We did not find a clear association between including parents or families in the intervention and the interventions' effects on preventing smoking initiation or cessation. We did not include literature that examined the effects of primary care interventions designed to decrease tobacco use among parents as a secondary strategy for reducing youth tobacco use or exposure to environmental (secondhand) tobacco smoke. However, parental smoking can have a significant impact on youth smoking initiation;30,110,111 children and adolescents who are exposed to smokers in their household are three times more likely to initiate smoking themselves.29 Therefore, encouraging and assisting parents to quit smoking may be another important strategy to preventing adolescent smoking.

Primary care well-child visits and other ongoing pediatric care may provide an ideal setting to intervene directly with parents, particularly given that, for many parents, their encounters with primary care may be limited to the visits they make with their children. For parents without their own primary care provider, their child's doctor may be the only access they have for ongoing smoking cessation counseling, including medication advice and prescriptions. A recent review by Rosen and colleagues112 included 18 trials that focused on parental smoking cessation that took place in hospitals, pediatric clinical settings, well-baby clinics, and homes. Quit rates averaged 23.1 percent in the intervention group and 18.4 percent in the control group, resulting in a 4 percent absolute difference between parental quit rates in the intervention and control groups. A good example of this approach is a study conducted by Curry and colleagues113 that randomized 303 low-income women to a smoking-cessation intervention or usual care as they accompanied their children to a pediatric clinic visit. During the clinic visit, women received a motivational message from the child's clinician (usually lasting 1–5 minutes), a guide to smoking cessation, a 10-minute motivational interview with a nurse or study interventionist, and up to three outreach counseling telephone calls during the 3 months following the visit. At the 12-month followup, 7-day abstinence rates were 13.5 percent among the intervention group compared with 6.9 percent in the control group. This resulted in a statistically significant adjusted OR of 2.77 (95% CI, 1.24 to 6.60). While outcomes related to children's uptake of smoking or quit attempts are not included in these evaluations, it is plausible that establishing abstinence among parents could have measurable impacts on the rate at which youth experiment with and transition to regular smoking.

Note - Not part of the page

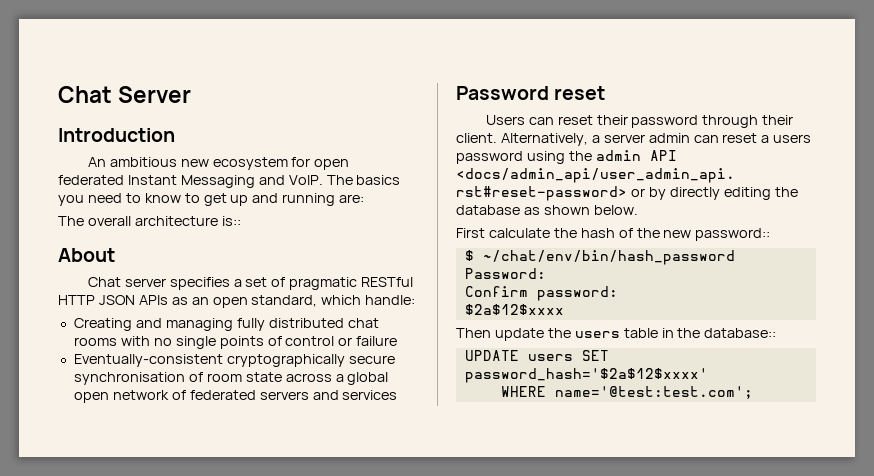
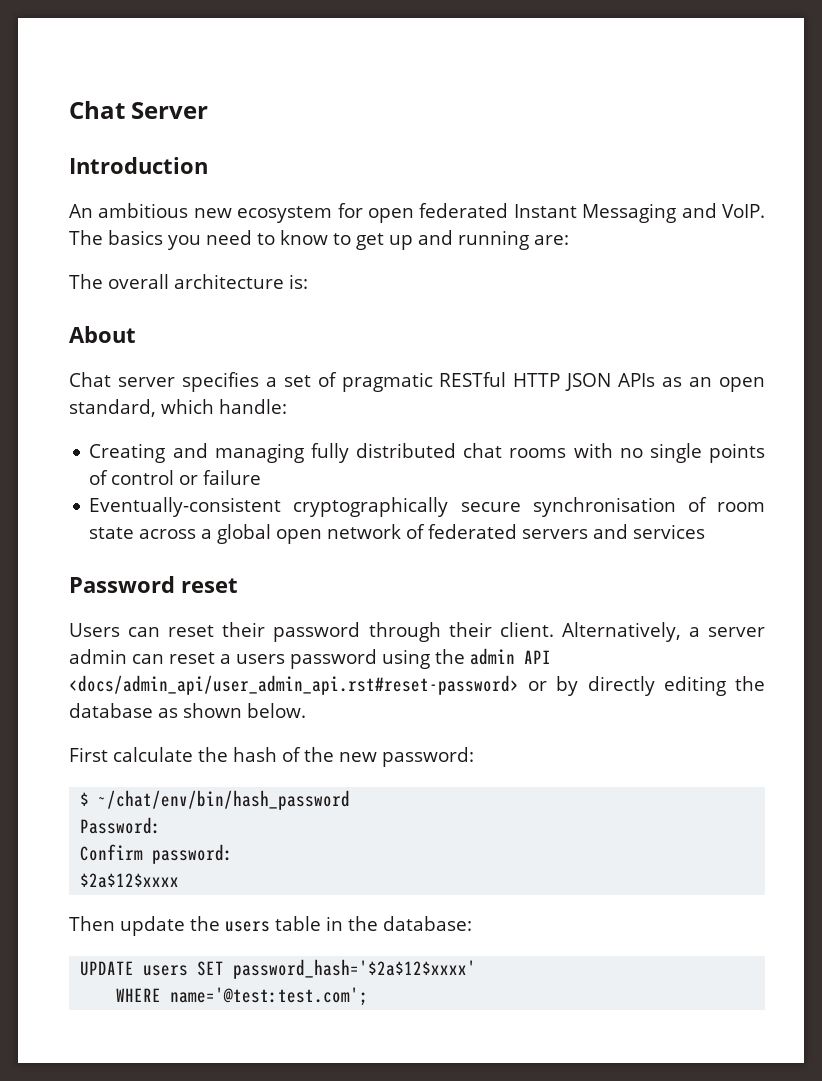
[221,216,241,226] is:: -> [289,274,308,289] is:
[695,228,771,241] password:: -> [382,747,474,767] password:
[704,328,777,338] database:: -> [383,916,472,931] database:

Harms of Prevention and Cessation Interventions

There were no explicit harms reported in any of the behavior-based trials of prevention or cessation. Some trials reported higher absolute prevalence of smoking in the intervention than the control groups after completing the intervention, but none were statistically significant. Possible harms related to the use of bupropion include increased risk of high blood pressure, increased heart rate, nausea, throat symptoms, sleep disturbance, headache, and cough. The extent to which participants experienced these side effects appears to be mixed in the literature.

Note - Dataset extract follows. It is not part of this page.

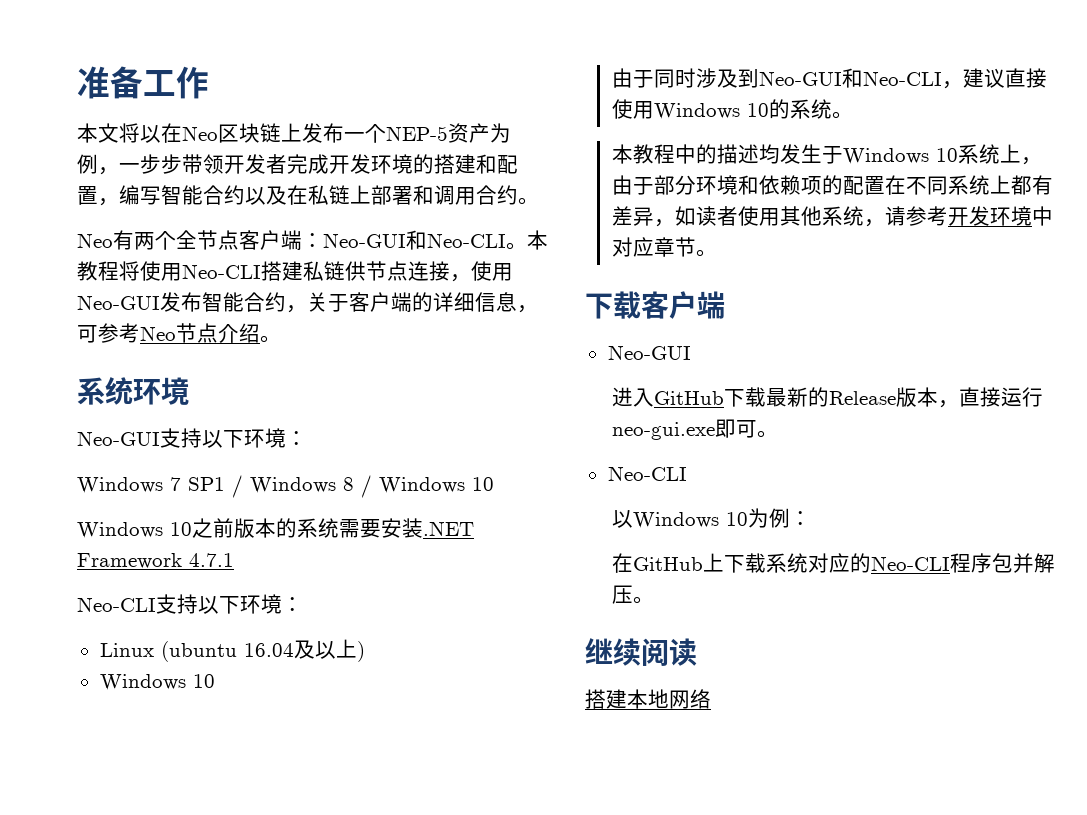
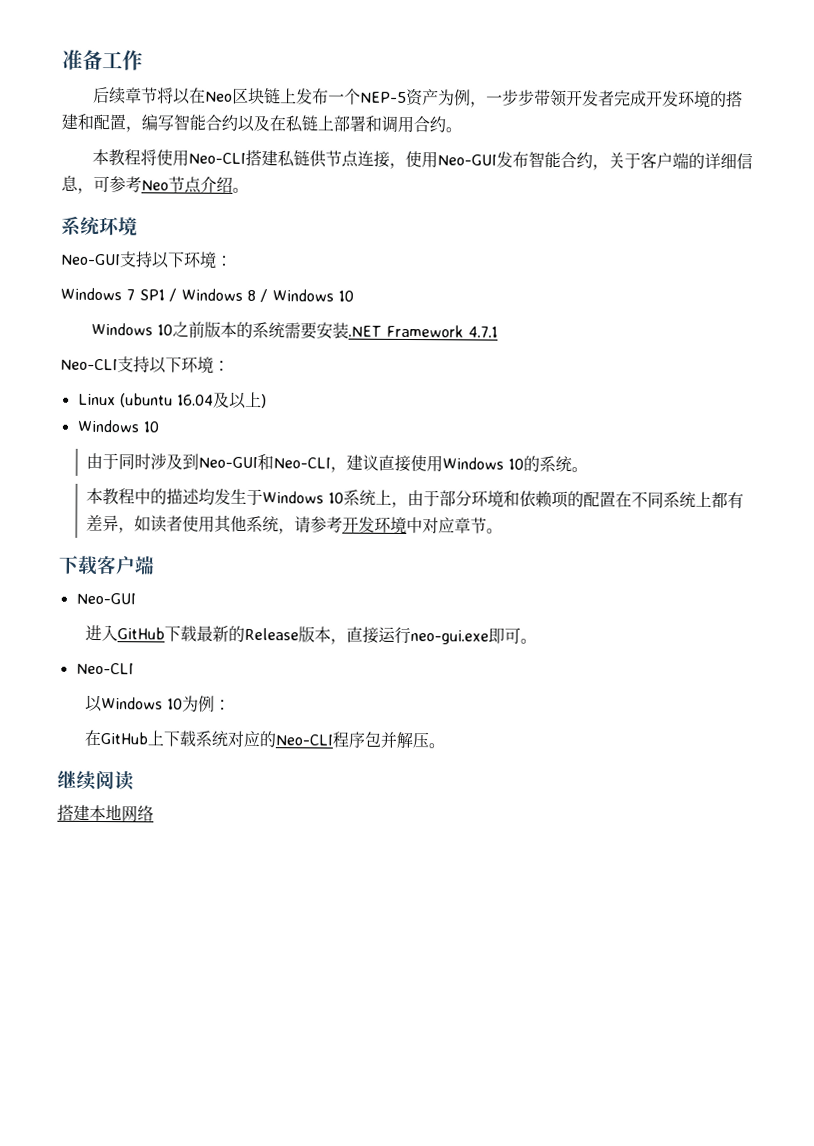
[77,123,119,143] 本文 -> [93,86,159,105] 后续章节
[77,230,527,250] Neo有两个全节点客户端：Neo-GUI和Neo-CLI。 -> (462, 130) none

Assessment of Youth Tobacco Use

Distinguishing between children and adolescents who are “potential” or susceptible smokers, experimenters, and regular or established users is often difficult. The continuum of smoking acquisition consists of several stages: 1) not open to smoking; 2) open to smoking, when youth think about smoking but do not engage in any smoking behavior; 3) experimentation, which may include trying a puff of a cigarette or inconsistent, yet repeated smoking; 4) nondaily smoking, when youth smoke only in certain situations, such as at parties or with certain friends; and 5) established smoking, when youth smoke every day or almost every day.10 However, this behavioral acquisition sequence may not closely mimic the development of nicotine addiction.13, 114 Recent work emphasizes that 50 percent of youth who ever try smoking eventually become addicted and that smoking frequency is correlated with, but not predictive of addictive symptoms.13 Nonetheless, most research has used smoking behaviors to categorize adolescent smokers rather than addiction, so we focus on it here.

Youth who are at different stages along the behavior continuum may be at different levels of risk for becoming established smokers and thus, require different intervention approaches. Low- and moderate-risk children might include youth that have never smoked and are not open to smoking (low risk) or are open to smoking in the future (moderate risk). High-risk youth might experiment with smoking or smoke occasionally, often depending on the social context. Understanding the different stages along the progression to regular, established smoking and subsequent levels of nicotine dependence is critical in identifying at-risk youth and tailoring intervention messages.

As seen in this review, there are several different definitions of a smoker used in this body of research, and how studies operationalized these definitions varied greatly. Such variation makes it difficult to make concrete comparisons and to generalize the results. Smoking status at a given moment in time depends on the complex interaction of previous experiments, starts, and quits. From a clinical and public health standpoint, the measure of lifetime or “ever” smoking, even a single puff, may not be a meaningful endpoint and may never lead to regular use. Future research should consider using measures that reflect more regular use (e.g., smoking in the past 30 days), or the frequency or quantity smoked.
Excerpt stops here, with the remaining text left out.